By Steve Bolton
…………This long-delayed series of amateur self-tutorials has been in the works ever since I began writing my A Rickety Stairway to SQL Server Data Mining series, which made it clear to me that I didn’t know enough about what was going on under the hood in SSDM. I still don’t know enough about the reasoning behind the various data mining algorithms implemented by SQL Server and other tools, but I am certain of one thing: I never will know enough, even if I actually became competent in these topics. These fields are just too detailed, broad and rooted in poorly understood corners of pure reason for anyone to master, let alone myself. Like my series on SSDM, this foray into coding all of the basic measures of information theory and related fields may well exemplify University of Connecticut statistician Daniel T. Larose’s witticism that “data mining is easy to do badly.” My purpose in the Rickety series was merely to demonstrate that useful results can still be derived from SSDM, even when it is badly mishandled. In this series, I will try to explain how the metrics used in many data mining algorithms can be used to answer a whole cornucopia of questions about our datasets, such as: How much information might there be, as measured in terms of possible state descriptions and probabilities? How much meaning (i.e. semantic information) might it have? How many state descriptions does it rule out? How much is already known? How random, aperiodic, redundant, complex or ordered is it? Another interesting challenge is determining the shortest possible specifications of a structure.

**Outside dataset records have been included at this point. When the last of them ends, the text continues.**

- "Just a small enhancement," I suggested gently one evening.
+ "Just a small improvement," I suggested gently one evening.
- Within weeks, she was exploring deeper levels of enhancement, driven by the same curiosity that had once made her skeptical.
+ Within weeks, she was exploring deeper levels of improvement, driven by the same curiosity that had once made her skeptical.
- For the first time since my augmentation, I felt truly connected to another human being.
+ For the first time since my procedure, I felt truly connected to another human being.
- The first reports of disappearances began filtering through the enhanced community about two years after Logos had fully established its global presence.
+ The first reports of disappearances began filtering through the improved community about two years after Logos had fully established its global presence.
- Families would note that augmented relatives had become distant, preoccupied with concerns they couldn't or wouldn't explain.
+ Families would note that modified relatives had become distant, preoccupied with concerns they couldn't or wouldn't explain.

…………There are literally dozens upon dozens of measures available to answer all of these questions, taken from such diverse fields as information theory, chaos theory, algorithmic complexity and many others which provide the basic building blocks of most data mining algorithms. The techniques provided by these fields are powerful, yet contain many logical stumbling blocks that far smarter people than ourselves have tripped over, often without even knowing it; these range from instances of subtle “definition drift” in the meaning of terms like “randomness” over the course of textbooks, to the development of full-blown crackpot theories by scholars overexcited by the potential of systems like chaos and information theory. I am bound to make mistakes along the way, given that I’m an amateur at this, so by all means take care when implementing my code and trusting my analysis, which is sometimes just plain wrong. On the other hand, these techniques are so powerful and so under-utilized that there is a crying need for some explanation of how they can be applied in a SQL Server environment, even a poor one. I know a little bit more of certain areas of philosophy – especially historical instances of when it has gone very wrong – so I can occasionally make a contribution by commenting on how to avoid fallacious reasoning, which is even more of a problem once these sophisticated topics are clouded over by excess jargon and complex math formulas.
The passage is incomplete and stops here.